Exercise aim:
Transcribe all of the entries below exactly. Leave out the pictures.

Material to process:
<<<<
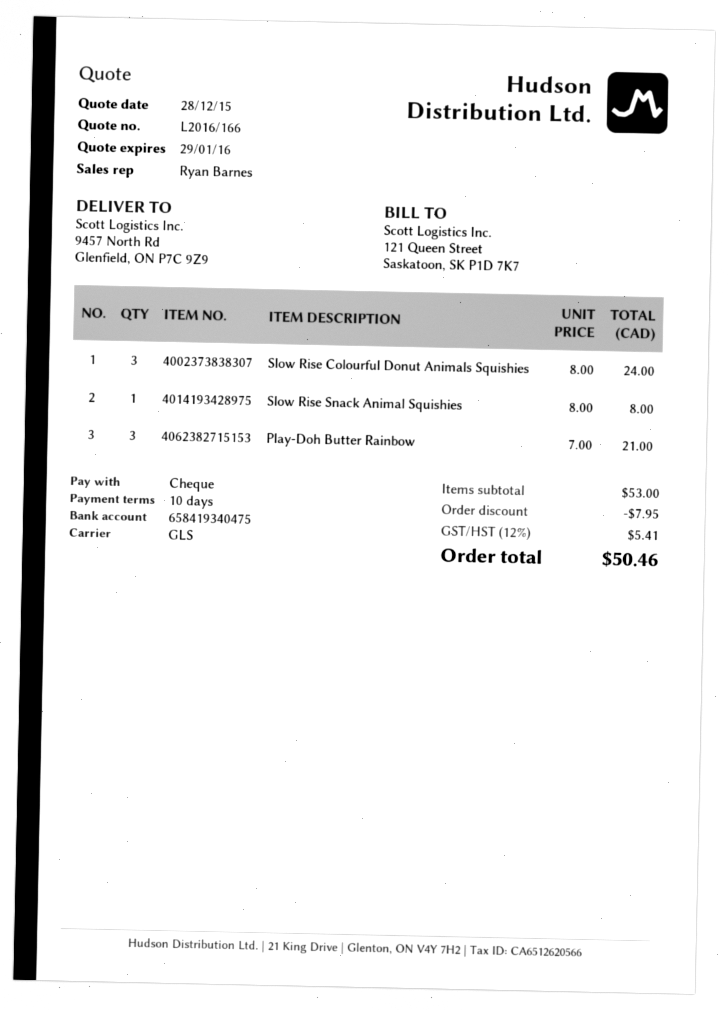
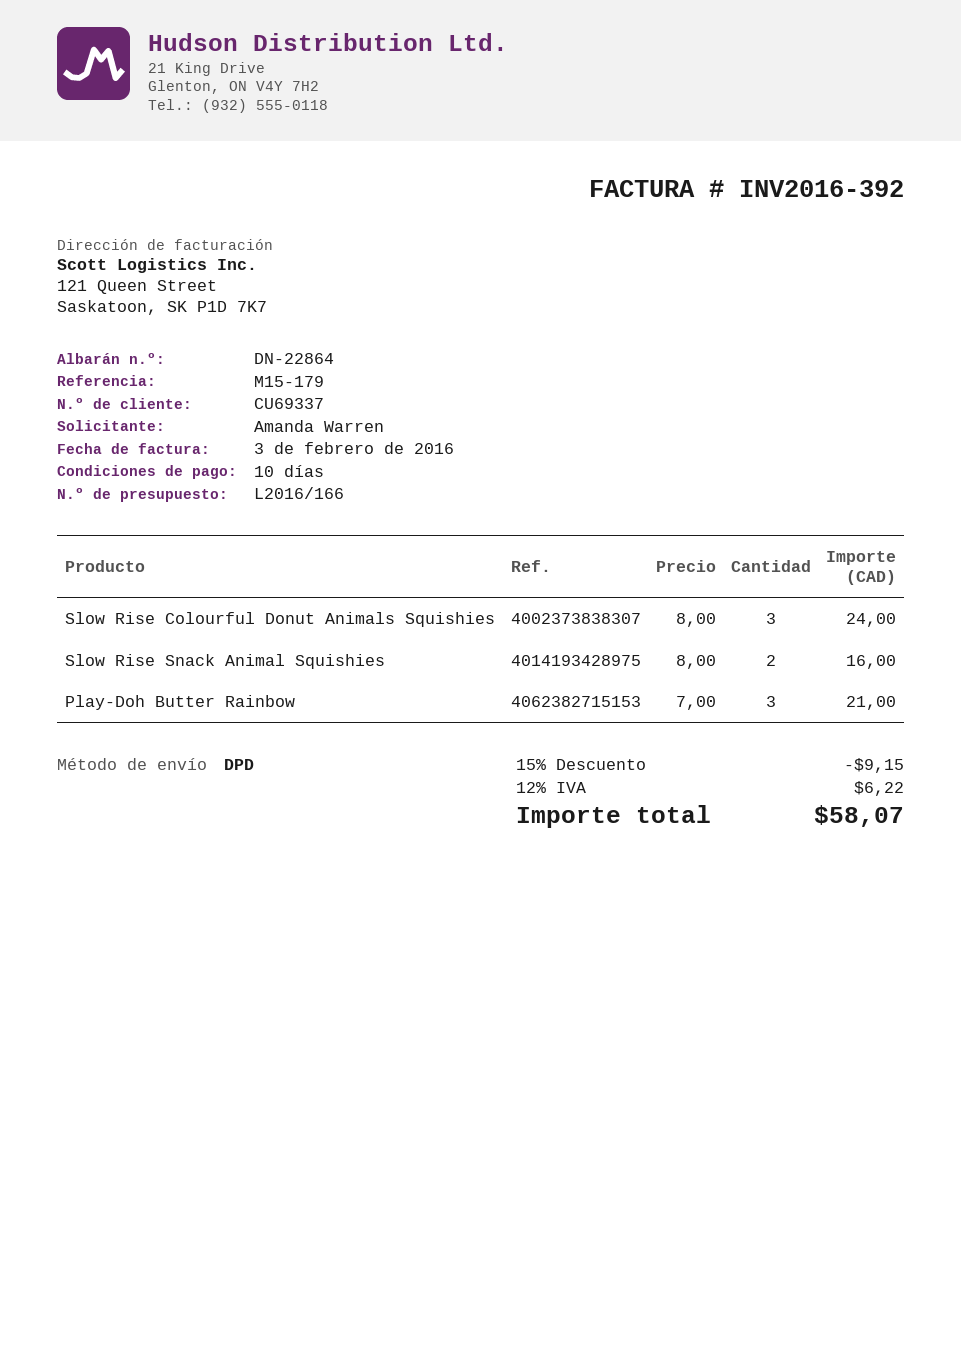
shipping method: GLS -> DPD
Slow Rise Snack Animal Squishies: 1 x 8.00 = 8.00 -> 2 x 8.00 = 16.00
discount: 7.95 -> 9.15
tax: 12% = 5.41 -> 12% = 6.22
total: 50.46 -> 58.07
>>>>
Solved exercise:
shipping method: GLS -> DPD
Slow Rise Snack Animal Squishies: 1 x 8.00 = 8.00 -> 2 x 8.00 = 16.00
discount: 7.95 -> 9.15
tax: 12% = 5.41 -> 12% = 6.22
total: 50.46 -> 58.07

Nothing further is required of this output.